### How to complete this task:
Word for word, return each entry that follows, with every image removed.

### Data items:
----------
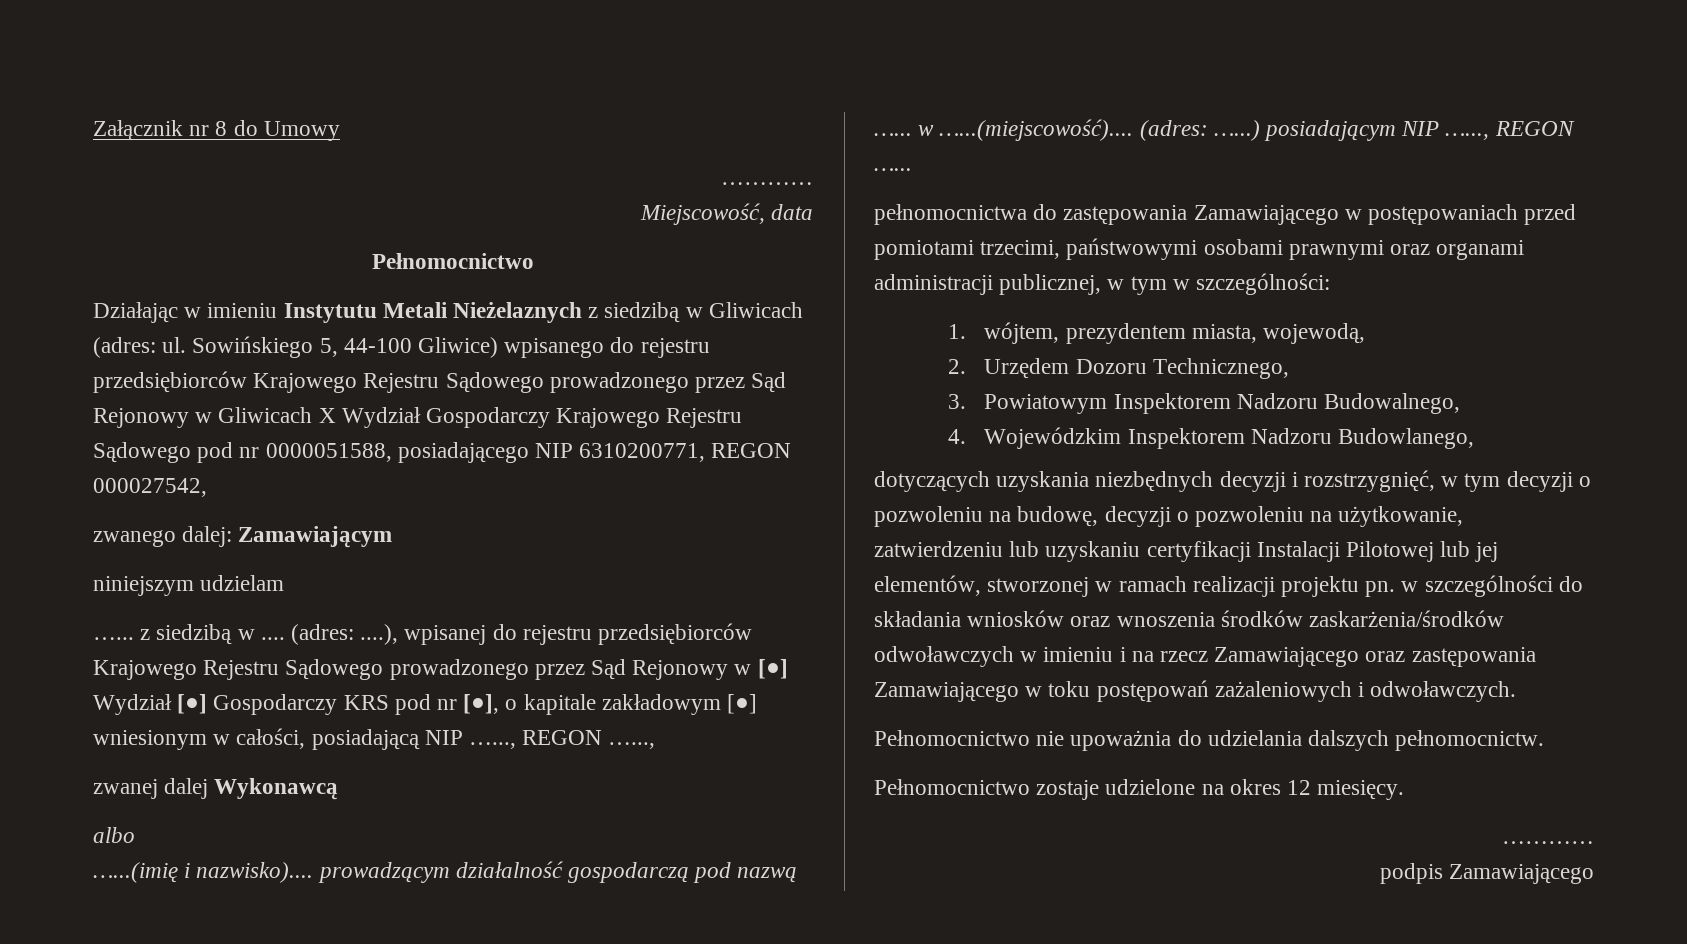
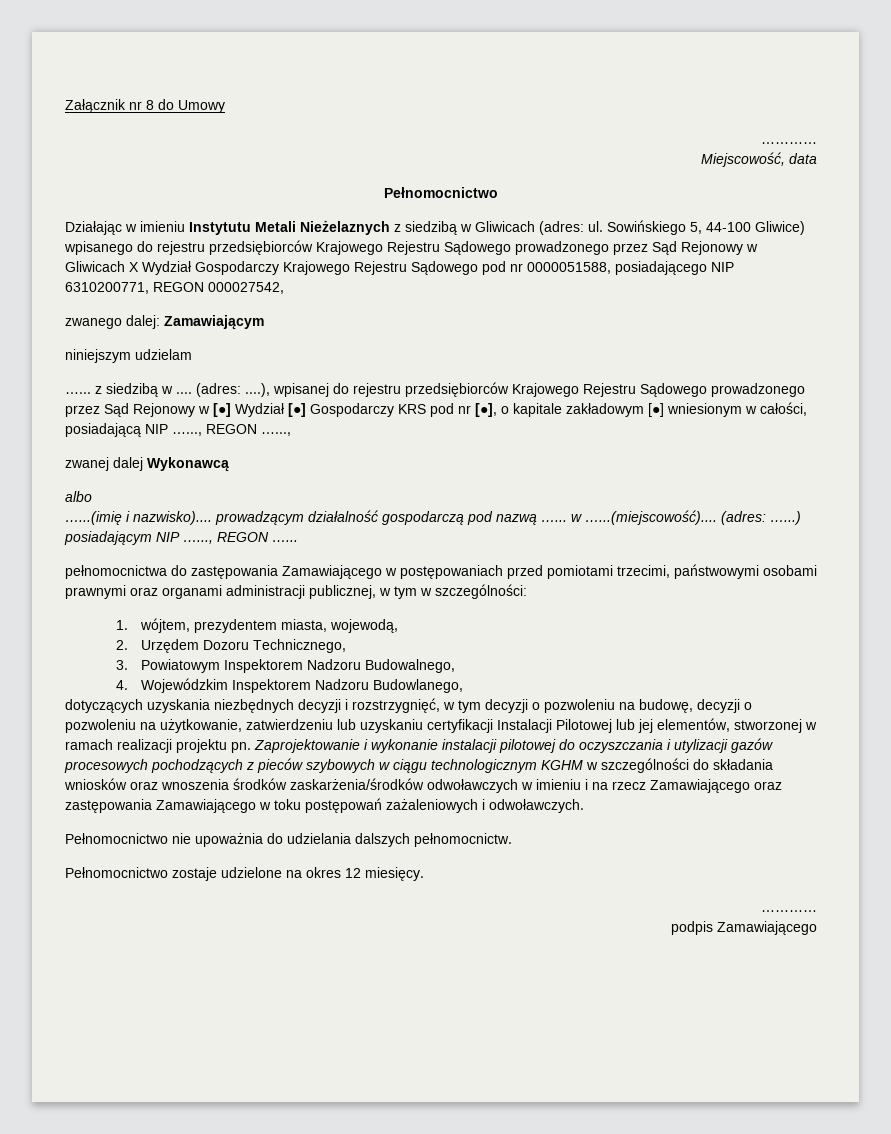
- dotyczących uzyskania niezbędnych decyzji i rozstrzygnięć, w tym decyzji o pozwoleniu na budowę, decyzji o pozwoleniu na użytkowanie, zatwierdzeniu lub uzyskaniu certyfikacji Instalacji Pilotowej lub jej elementów, stworzonej w ramach realizacji projektu pn. w szczególności do składania wniosków oraz wnoszenia środków zaskarżenia/środków odwoławczych w imieniu i na rzecz Zamawiającego oraz zastępowania Zamawiającego w toku postępowań zażaleniowych i odwoławczych.
+ dotyczących uzyskania niezbędnych decyzji i rozstrzygnięć, w tym decyzji o pozwoleniu na budowę, decyzji o pozwoleniu na użytkowanie, zatwierdzeniu lub uzyskaniu certyfikacji Instalacji Pilotowej lub jej elementów, stworzonej w ramach realizacji projektu pn. Zaprojektowanie i wykonanie instalacji pilotowej do oczyszczania i utylizacji gazów procesowych pochodzących z pieców szybowych w ciągu technologicznym KGHM w szczególności do składania wniosków oraz wnoszenia środków zaskarżenia/środków odwoławczych w imieniu i na rzecz Zamawiającego oraz zastępowania Zamawiającego w toku postępowań zażaleniowych i odwoławczych.

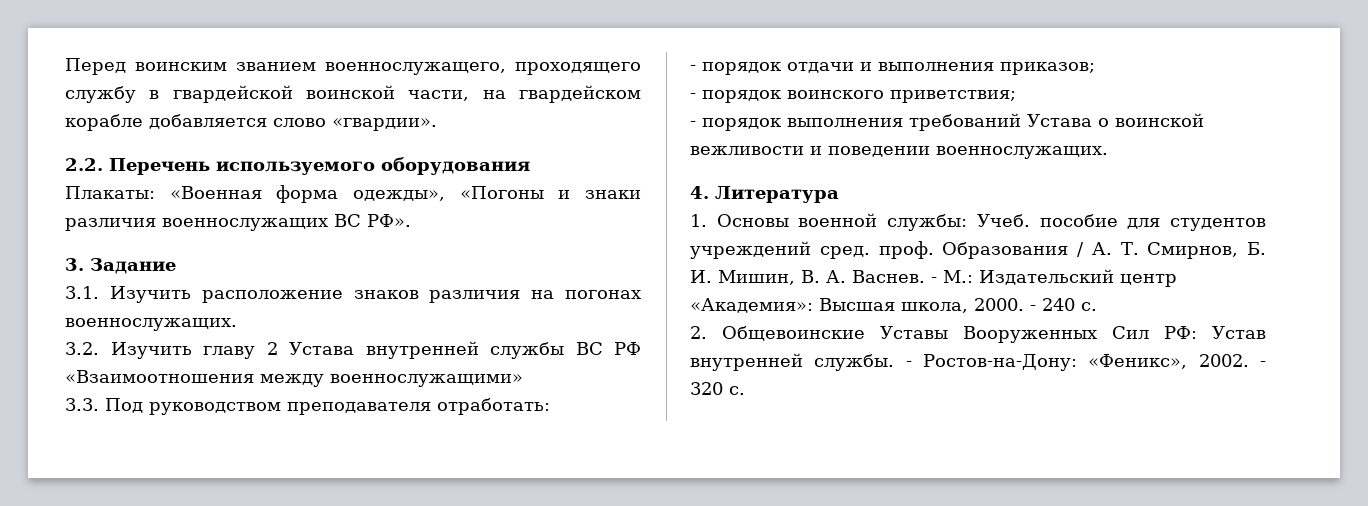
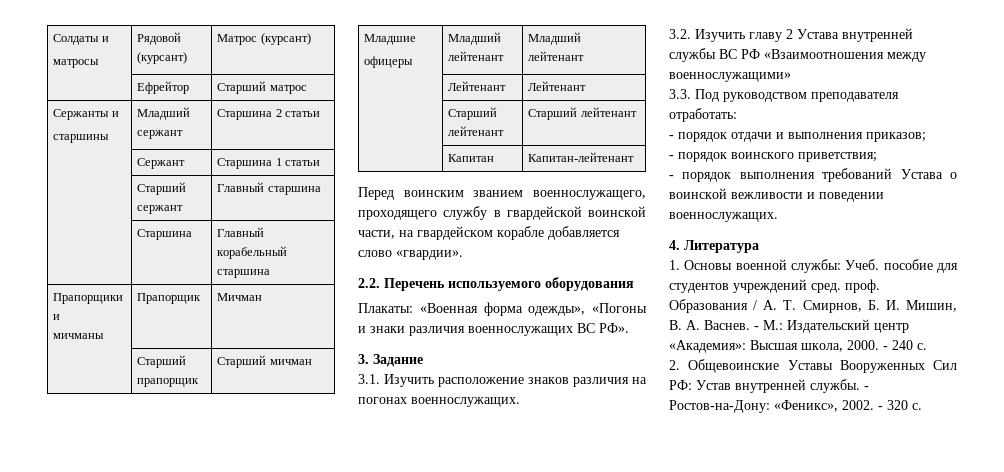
+ Солдаты и
+ матросы | Рядовой (курсант) | Матрос (курсант)
+ | Ефрейтор | Старший матрос
+ Сержанты и
+ старшины | Младший сержант | Старшина 2 статьи
+ | Сержант | Старшина 1 статьи
+ | Старший сержант | Главный старшина
+ | Старшина | Главный корабельный старшина
+ Прапорщики и
+ мичманы | Прапорщик | Мичман
+ | Старший прапорщик | Старший мичман
+ Младшие
+ офицеры | Младший лейтенант | Младший лейтенант
+ | Лейтенант | Лейтенант
+ | Старший лейтенант | Старший лейтенант
+ | Капитан | Капитан-лейтенант

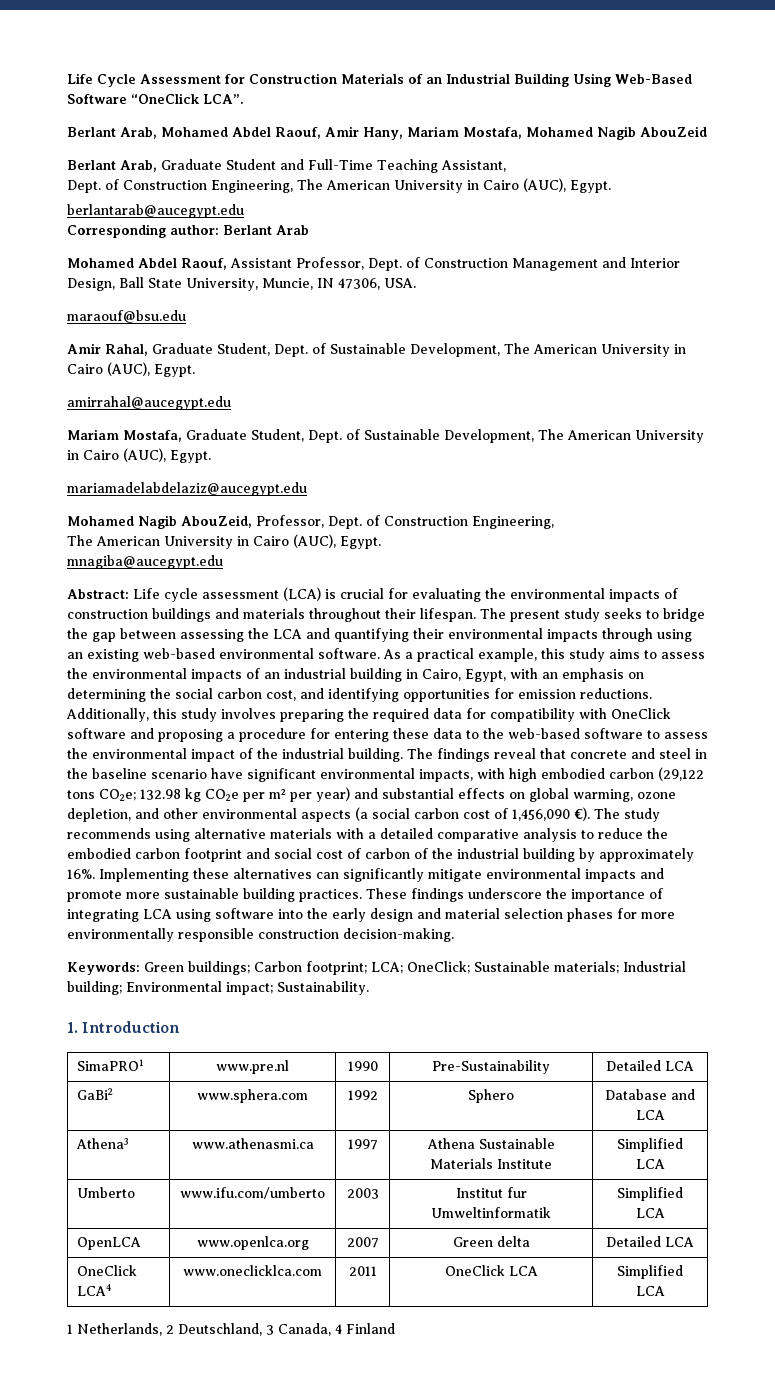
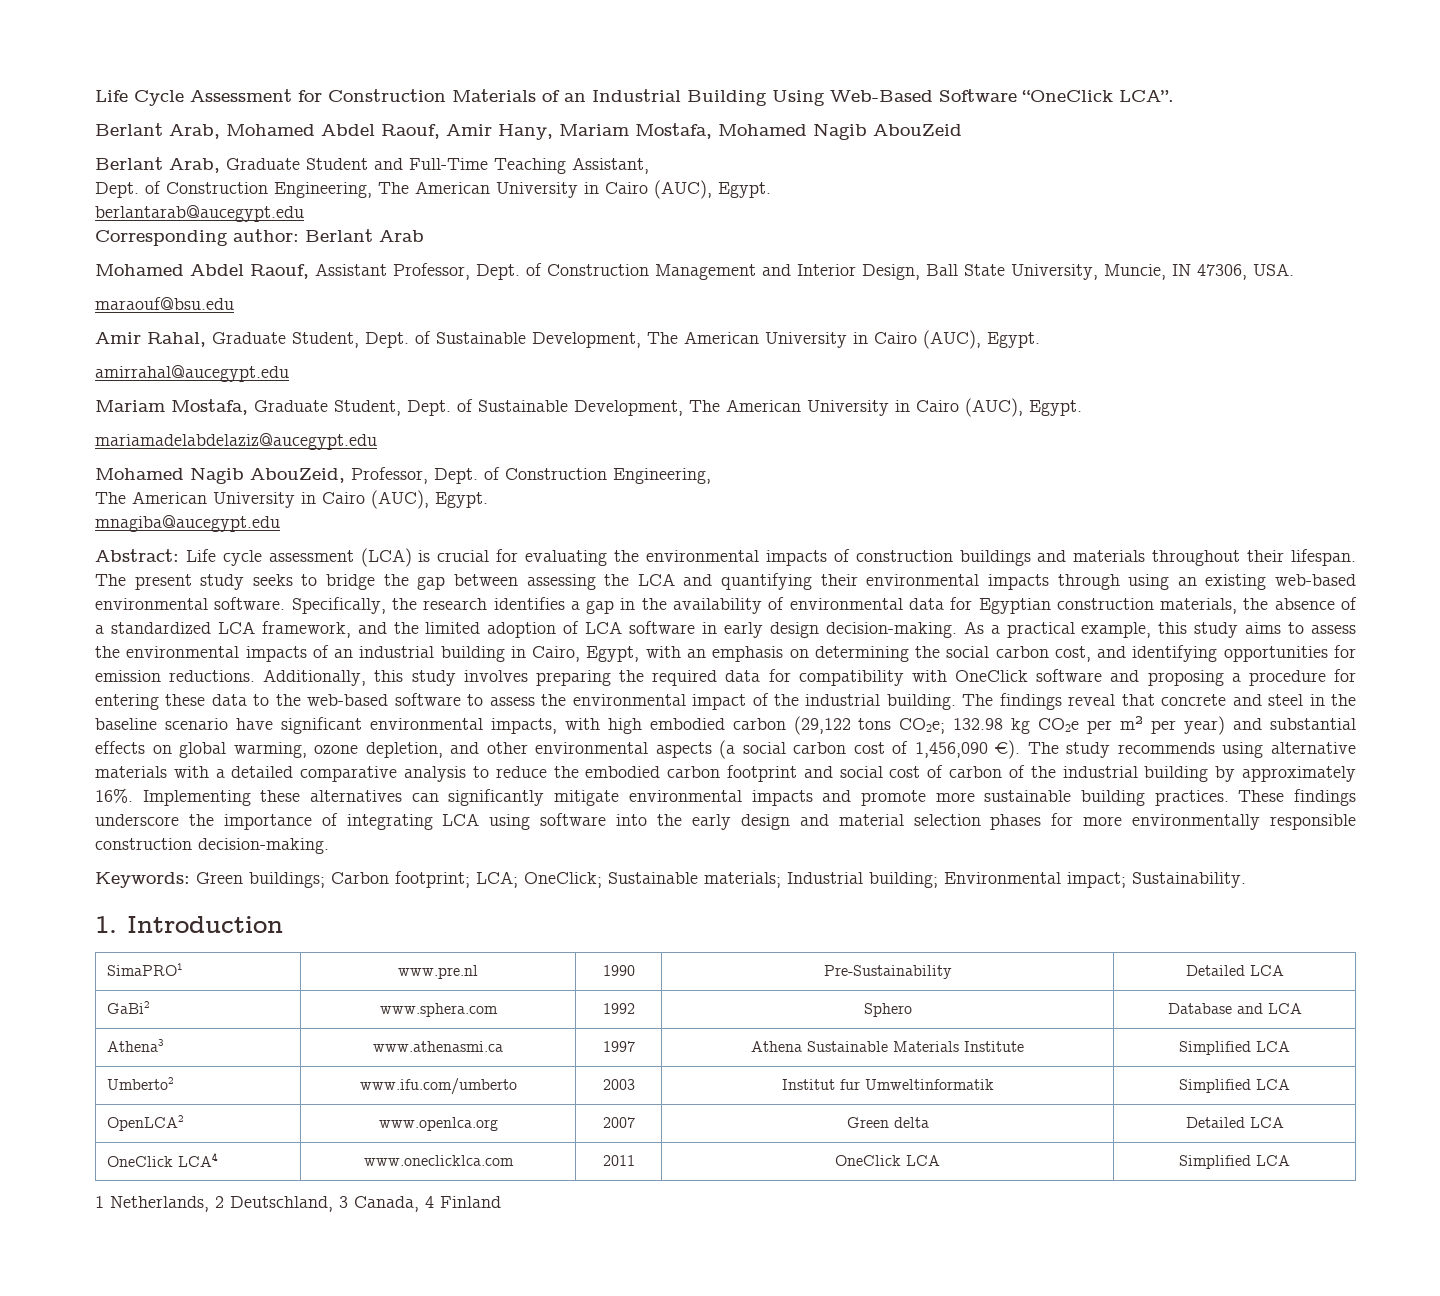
+ Specifically, the research identifies a gap in the availability of environmental data for Egyptian construction materials, the absence of a standardized LCA framework, and the limited adoption of LCA software in early design decision-making.
- Umberto | www.ifu.com/umberto | 2003 | Institut fur Umweltinformatik | Simplified LCA
+ Umberto2 | www.ifu.com/umberto | 2003 | Institut fur Umweltinformatik | Simplified LCA
- OpenLCA | www.openlca.org | 2007 | Green delta | Detailed LCA
+ OpenLCA2 | www.openlca.org | 2007 | Green delta | Detailed LCA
----------
### Task output:
- dotyczących uzyskania niezbędnych decyzji i rozstrzygnięć, w tym decyzji o pozwoleniu na budowę, decyzji o pozwoleniu na użytkowanie, zatwierdzeniu lub uzyskaniu certyfikacji Instalacji Pilotowej lub jej elementów, stworzonej w ramach realizacji projektu pn. w szczególności do składania wniosków oraz wnoszenia środków zaskarżenia/środków odwoławczych w imieniu i na rzecz Zamawiającego oraz zastępowania Zamawiającego w toku postępowań zażaleniowych i odwoławczych.
+ dotyczących uzyskania niezbędnych decyzji i rozstrzygnięć, w tym decyzji o pozwoleniu na budowę, decyzji o pozwoleniu na użytkowanie, zatwierdzeniu lub uzyskaniu certyfikacji Instalacji Pilotowej lub jej elementów, stworzonej w ramach realizacji projektu pn. Zaprojektowanie i wykonanie instalacji pilotowej do oczyszczania i utylizacji gazów procesowych pochodzących z pieców szybowych w ciągu technologicznym KGHM w szczególności do składania wniosków oraz wnoszenia środków zaskarżenia/środków odwoławczych w imieniu i na rzecz Zamawiającego oraz zastępowania Zamawiającego w toku postępowań zażaleniowych i odwoławczych.

+ Солдаты и
+ матросы | Рядовой (курсант) | Матрос (курсант)
+ | Ефрейтор | Старший матрос
+ Сержанты и
+ старшины | Младший сержант | Старшина 2 статьи
+ | Сержант | Старшина 1 статьи
+ | Старший сержант | Главный старшина
+ | Старшина | Главный корабельный старшина
+ Прапорщики и
+ мичманы | Прапорщик | Мичман
+ | Старший прапорщик | Старший мичман
+ Младшие
+ офицеры | Младший лейтенант | Младший лейтенант
+ | Лейтенант | Лейтенант
+ | Старший лейтенант | Старший лейтенант
+ | Капитан | Капитан-лейтенант

+ Specifically, the research identifies a gap in the availability of environmental data for Egyptian construction materials, the absence of a standardized LCA framework, and the limited adoption of LCA software in early design decision-making.
- Umberto | www.ifu.com/umberto | 2003 | Institut fur Umweltinformatik | Simplified LCA
+ Umberto2 | www.ifu.com/umberto | 2003 | Institut fur Umweltinformatik | Simplified LCA
- OpenLCA | www.openlca.org | 2007 | Green delta | Detailed LCA
+ OpenLCA2 | www.openlca.org | 2007 | Green delta | Detailed LCA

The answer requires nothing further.